In return, the UK Government says it is removing the tariff on ethanol for US goods and agrees “reciprocal market access on beef”.
President Trump announced the new import taxes in March, with UK automotive warning describing the tariffs as “deeply disappointing” when they came into force last month (April).
Following his phone call into the Oval Office, and while US President Donald Trump took questions on the deal from reporters, the UK Prime Minister, Keir Starmer, was talking at the Jaguar Land Rover (JLR) plant in the West Midlands.
He told staff: “This deal means US tariffs will be cut from 27.5% down to 10% for 100,000 vehicles every year.

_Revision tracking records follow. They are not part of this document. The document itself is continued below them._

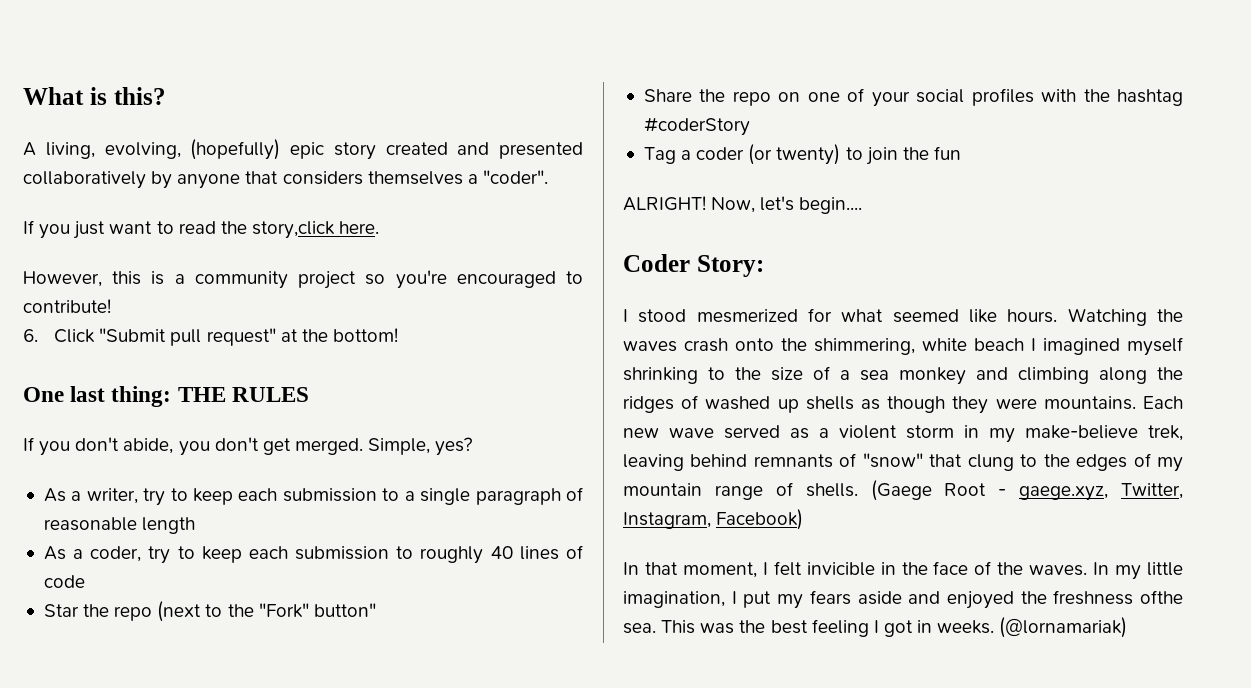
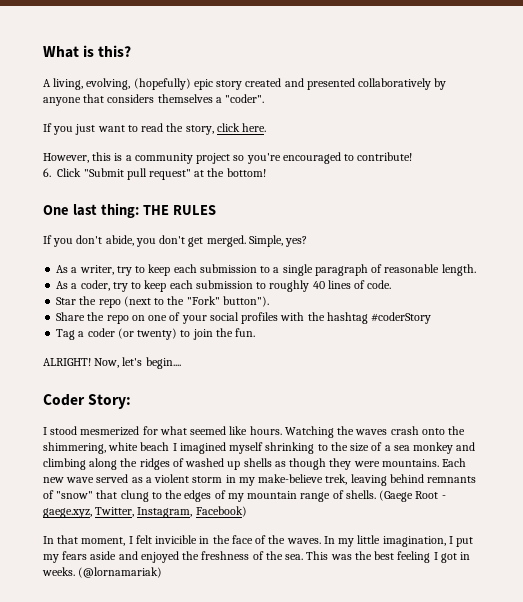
[251,221,335,239] story,click -> [185,123,240,135] story, click
[142,517,196,534] length -> [441,264,476,276] length.
[43,575,85,588] code -> [367,280,392,289] code.
[313,603,376,617] button" -> [222,296,269,307] button").
[933,146,961,160] fun -> [235,328,256,337] fun.
[1140,590,1183,604] ofthe -> [252,551,283,560] of the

That's a huge and important reduction.”
Mike Hawes, chief executive of UK automotive trade body the Society of Motor Manufacturers and Traders (SMMT), says that the agreement to reduce tariffs on UK car exports into the US is “great news for the industry and consumers”.
“The application of these tariffs was a severe and immediate threat to UK automotive exporters so this deal will provide much needed relief, allowing both the industry, and those that work in it, to approach the future more positively,” he added.
“Government has recognised the importance of the automotive industry to UK exports and the wider economy and has worked quickly and tirelessly with US counterparts to strike an agreement.
“We hope that it will lead to broader and deeper cooperation that reduces barriers to trade still further, charting a path to economic growth for both nations.”
Cara Haffey, leader of industry for industrials and services at PwC UK, said that alongside the Bank of England reducing interest rates to 4.25%, the announcement offers some “increased stability” and will facilitate more accurate long-term forecasting and planning.
“While it is still relatively early to measure the impacts over time, these are likely to vary by market segment,” she added.
“Compounding these challenges is the fact that vehicles are discretionary, high-value purchases, and most of the UK-made cars exported to the US are premium and high-end brands. However, softer economic conditions supported by lower interest rates could potentially spur consumer demand.”